For the past year, Wheat Ridge has been working to brand, market and rejuvenate the West 38th Avenue corridor between Sheridan and Wadsworth Boulevard. Efforts are beginning to pay dividends for what the city considers its Main Street, as sales tax revenues have increased and new businesses have opened along the corridor, branded as Ridge at 38.

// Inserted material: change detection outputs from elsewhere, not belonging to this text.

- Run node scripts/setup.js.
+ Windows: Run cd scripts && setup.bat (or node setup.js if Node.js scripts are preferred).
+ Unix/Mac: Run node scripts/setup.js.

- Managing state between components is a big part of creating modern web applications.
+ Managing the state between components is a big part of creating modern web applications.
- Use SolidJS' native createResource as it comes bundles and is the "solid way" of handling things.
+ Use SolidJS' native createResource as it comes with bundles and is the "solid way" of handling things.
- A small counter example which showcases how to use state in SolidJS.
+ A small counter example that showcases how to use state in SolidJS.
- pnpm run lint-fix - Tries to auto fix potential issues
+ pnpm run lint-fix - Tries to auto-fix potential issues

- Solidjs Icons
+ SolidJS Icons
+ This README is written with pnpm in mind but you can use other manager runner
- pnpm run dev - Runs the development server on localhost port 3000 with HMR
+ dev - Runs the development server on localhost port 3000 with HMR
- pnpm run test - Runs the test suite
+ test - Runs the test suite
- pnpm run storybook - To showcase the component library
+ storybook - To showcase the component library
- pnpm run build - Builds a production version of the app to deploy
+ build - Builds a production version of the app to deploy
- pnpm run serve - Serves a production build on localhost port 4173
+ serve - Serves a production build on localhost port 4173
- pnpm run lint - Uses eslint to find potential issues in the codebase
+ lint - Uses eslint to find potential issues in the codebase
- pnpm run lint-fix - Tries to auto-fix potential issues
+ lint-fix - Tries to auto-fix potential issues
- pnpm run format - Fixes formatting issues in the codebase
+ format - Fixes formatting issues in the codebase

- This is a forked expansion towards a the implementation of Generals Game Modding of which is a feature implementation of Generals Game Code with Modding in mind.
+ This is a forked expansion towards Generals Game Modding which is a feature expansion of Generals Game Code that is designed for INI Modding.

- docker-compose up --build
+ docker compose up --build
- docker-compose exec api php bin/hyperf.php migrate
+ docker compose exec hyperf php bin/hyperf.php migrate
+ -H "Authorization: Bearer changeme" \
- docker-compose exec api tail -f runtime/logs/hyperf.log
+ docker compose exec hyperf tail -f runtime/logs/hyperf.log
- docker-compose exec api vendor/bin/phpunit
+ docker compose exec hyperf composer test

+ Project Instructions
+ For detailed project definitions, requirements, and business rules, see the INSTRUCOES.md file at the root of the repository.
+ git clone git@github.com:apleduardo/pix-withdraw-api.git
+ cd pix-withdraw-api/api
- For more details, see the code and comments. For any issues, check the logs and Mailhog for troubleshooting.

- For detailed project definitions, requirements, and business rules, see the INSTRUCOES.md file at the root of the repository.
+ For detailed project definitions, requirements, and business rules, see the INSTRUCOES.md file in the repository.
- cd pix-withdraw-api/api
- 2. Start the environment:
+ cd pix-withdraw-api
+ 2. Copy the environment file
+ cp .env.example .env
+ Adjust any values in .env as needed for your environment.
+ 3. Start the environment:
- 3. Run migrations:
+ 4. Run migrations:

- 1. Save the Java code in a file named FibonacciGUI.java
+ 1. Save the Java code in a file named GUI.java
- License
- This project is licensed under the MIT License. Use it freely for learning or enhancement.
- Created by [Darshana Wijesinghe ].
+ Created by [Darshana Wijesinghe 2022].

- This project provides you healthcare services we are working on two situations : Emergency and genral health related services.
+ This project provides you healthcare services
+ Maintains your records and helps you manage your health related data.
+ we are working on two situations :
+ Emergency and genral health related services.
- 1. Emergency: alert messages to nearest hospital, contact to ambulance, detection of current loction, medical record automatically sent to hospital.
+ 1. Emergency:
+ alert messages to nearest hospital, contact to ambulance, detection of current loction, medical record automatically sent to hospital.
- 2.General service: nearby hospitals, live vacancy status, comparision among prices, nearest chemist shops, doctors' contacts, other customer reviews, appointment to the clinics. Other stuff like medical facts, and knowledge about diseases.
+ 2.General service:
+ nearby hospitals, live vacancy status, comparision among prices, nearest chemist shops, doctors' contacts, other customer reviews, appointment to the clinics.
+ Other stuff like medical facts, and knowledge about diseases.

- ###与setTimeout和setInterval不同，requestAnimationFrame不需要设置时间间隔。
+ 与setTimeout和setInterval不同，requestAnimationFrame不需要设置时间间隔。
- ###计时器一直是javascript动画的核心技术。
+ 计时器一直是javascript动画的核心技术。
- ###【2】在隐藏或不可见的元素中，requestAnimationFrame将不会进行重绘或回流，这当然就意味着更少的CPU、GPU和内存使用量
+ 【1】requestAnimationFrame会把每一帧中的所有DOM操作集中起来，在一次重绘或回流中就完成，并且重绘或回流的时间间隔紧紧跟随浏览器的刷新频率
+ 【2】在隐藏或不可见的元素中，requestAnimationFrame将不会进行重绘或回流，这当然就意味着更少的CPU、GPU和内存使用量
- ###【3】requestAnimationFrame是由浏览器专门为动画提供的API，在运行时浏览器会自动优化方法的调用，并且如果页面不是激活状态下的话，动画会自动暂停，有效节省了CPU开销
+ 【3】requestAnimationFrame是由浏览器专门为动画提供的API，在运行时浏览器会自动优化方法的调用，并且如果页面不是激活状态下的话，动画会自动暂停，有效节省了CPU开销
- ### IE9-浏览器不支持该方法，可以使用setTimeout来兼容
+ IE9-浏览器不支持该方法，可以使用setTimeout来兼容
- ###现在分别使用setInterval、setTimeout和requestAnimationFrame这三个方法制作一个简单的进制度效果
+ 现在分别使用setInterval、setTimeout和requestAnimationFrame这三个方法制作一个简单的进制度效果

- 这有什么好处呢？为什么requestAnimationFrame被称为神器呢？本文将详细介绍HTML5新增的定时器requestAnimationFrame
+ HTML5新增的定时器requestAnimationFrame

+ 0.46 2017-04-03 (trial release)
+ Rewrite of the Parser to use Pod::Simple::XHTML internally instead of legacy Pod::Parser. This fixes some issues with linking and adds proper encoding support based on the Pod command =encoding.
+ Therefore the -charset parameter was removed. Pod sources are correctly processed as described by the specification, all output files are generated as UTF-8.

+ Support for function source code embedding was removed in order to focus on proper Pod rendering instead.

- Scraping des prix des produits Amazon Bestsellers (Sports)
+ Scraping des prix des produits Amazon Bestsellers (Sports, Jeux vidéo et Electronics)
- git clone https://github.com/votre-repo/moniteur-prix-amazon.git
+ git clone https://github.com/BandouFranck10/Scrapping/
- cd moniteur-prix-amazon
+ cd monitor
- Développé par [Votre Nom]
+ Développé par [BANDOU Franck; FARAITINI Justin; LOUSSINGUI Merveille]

“About a year ago, we had community meetings and talked about what attracted people to the area and the corridor,” said Steve Art, economic development and urban renewal manager for Wheat Ridge. They combined Ridge from Wheat Ridge and the name of the street “to come up with the new moniker.” Asked if he hoped the Ridge at 38 would have the same kind of cachet as two Denver hotspots: the Tennyson Street corridor from West 38th Avenue to West 44th Avenue and the Highland Square stretch at West 32nd Avenue and Lowell Boulevard, Art said he hopes the Ridge at 38 will have its own cachet. “We think it can have its own cachet. We can write Our own story of what we want 38th to be.” The change is not going to happen overnight.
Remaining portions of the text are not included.